The secret sauce, so to speak, proved to be the flour. The other ingredients were really all the same in slightly different proportions, but the gluten free flour combination proved elusive. When I finally struck upon the right mixture it was magic. The rise, the layers, the flavor! Shortcakes were back!
I was so pleased and honored when my friend Linda asked me to share this family treasure with her readers as well. It’s such an easy recipe and so beloved, I just know your family will love it too. And especially at red, white, and blue holidays where fresh, colorful berries are at every market stand, you’ll find lots of opportunities to use this recipe, I’m quite sure!
Enjoy this simple recipe and its “secret sauce” and please feel free to share (or keep it all to yourself!). From my family to yours.
Yield 10-12 shortcakes
- 2 cups gfJules™ All Purpose Gluten Free Flour
- 1/4 cup granulated cane sugar
- 2 teaspoons baking powder
- 1/2 teaspoon baking soda
- 4 Tablespoons shortening (I like Spectrum Palm Shortening)
- 2 large eggs (or your preferred egg substitute)
- 3/4 cup (6 oz.) vanilla yogurt (dairy or non-dairy) (I like So Delicious® Vanilla Coconut Yogurt)
- Cinnamon sugar mixture: 3 Tablespoons sugar + 1/2 teaspoon cinnamon
- Strawberries and/or other fruit of choice
- Whipped cream (for dairy free try Jules' homemade coconut whipped cream)
- Preheat oven to 400° F (static) or 375° F (convection).
- Whisk together all dry ingredients in a large bowl. Cut shortening into dry ingredients using a pastry cutter or two butter knives.

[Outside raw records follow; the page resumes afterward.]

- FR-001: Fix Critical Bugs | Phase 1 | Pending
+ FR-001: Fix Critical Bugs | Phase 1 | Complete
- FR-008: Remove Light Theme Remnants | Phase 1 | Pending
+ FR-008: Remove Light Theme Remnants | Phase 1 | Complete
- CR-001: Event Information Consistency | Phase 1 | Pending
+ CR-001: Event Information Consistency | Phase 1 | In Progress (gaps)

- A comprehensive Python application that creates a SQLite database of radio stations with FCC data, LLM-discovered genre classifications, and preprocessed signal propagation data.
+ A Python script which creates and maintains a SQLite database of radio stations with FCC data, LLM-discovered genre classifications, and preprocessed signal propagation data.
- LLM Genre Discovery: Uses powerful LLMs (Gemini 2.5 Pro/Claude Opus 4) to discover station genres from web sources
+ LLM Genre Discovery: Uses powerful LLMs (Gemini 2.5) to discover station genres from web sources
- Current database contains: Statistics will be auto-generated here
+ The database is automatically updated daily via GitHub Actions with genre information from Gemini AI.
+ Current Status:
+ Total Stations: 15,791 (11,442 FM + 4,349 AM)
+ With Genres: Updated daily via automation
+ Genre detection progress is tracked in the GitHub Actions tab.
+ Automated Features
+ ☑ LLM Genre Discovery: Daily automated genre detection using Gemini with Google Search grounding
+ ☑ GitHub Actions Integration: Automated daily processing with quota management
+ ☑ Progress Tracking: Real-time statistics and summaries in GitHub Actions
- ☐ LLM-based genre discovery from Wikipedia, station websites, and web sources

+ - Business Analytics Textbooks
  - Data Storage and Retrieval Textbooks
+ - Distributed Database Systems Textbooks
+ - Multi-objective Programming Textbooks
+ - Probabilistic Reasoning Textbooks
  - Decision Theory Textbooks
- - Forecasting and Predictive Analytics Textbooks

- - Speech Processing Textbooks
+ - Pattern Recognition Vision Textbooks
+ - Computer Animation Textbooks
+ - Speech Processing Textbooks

- Add stirred, cracked eggs and yogurt and stir well with a fork until combined, forming a smooth dough that is not dry or sticky. (The dough may also be made using a large food processor or stand mixer with flat paddle but do not over-work the dough).
- Pat dough out onto a surface dusted with gfJules™ All Purpose Flour to a thickness of about 1 1/2 inches. Cut straight down into circles with a biscuit cutter or the rim of a drinking glass without twisting. Note: the sharper the cutter, the higher the rise in the shortcakes, as the edges will not be compressed, and thus can rise in layers. Gather any dough not already cut and press together to re-cut until all dough is used. Place shortcakes onto a parchment-lined cookie sheet and lay a small pat of butter or non-dairy substitute on each top (optional) then sprinkle with the pre-made cinnamon/sugar mixture.
- Bake for 8 - 10 minutes or just until the tops are lightly browned. Do not overbake!
- Serve topped with fresh berries, ice cream, whipped cream and/or yogurt.
If topping with fresh strawberries, it’s best to wash, cap, chop the berries, sprinkle with some sugar to taste, then set aside to allow the lovely juices to form a syrup that can be drizzled onto the shortcakes when served with the berries. A heavenly combination!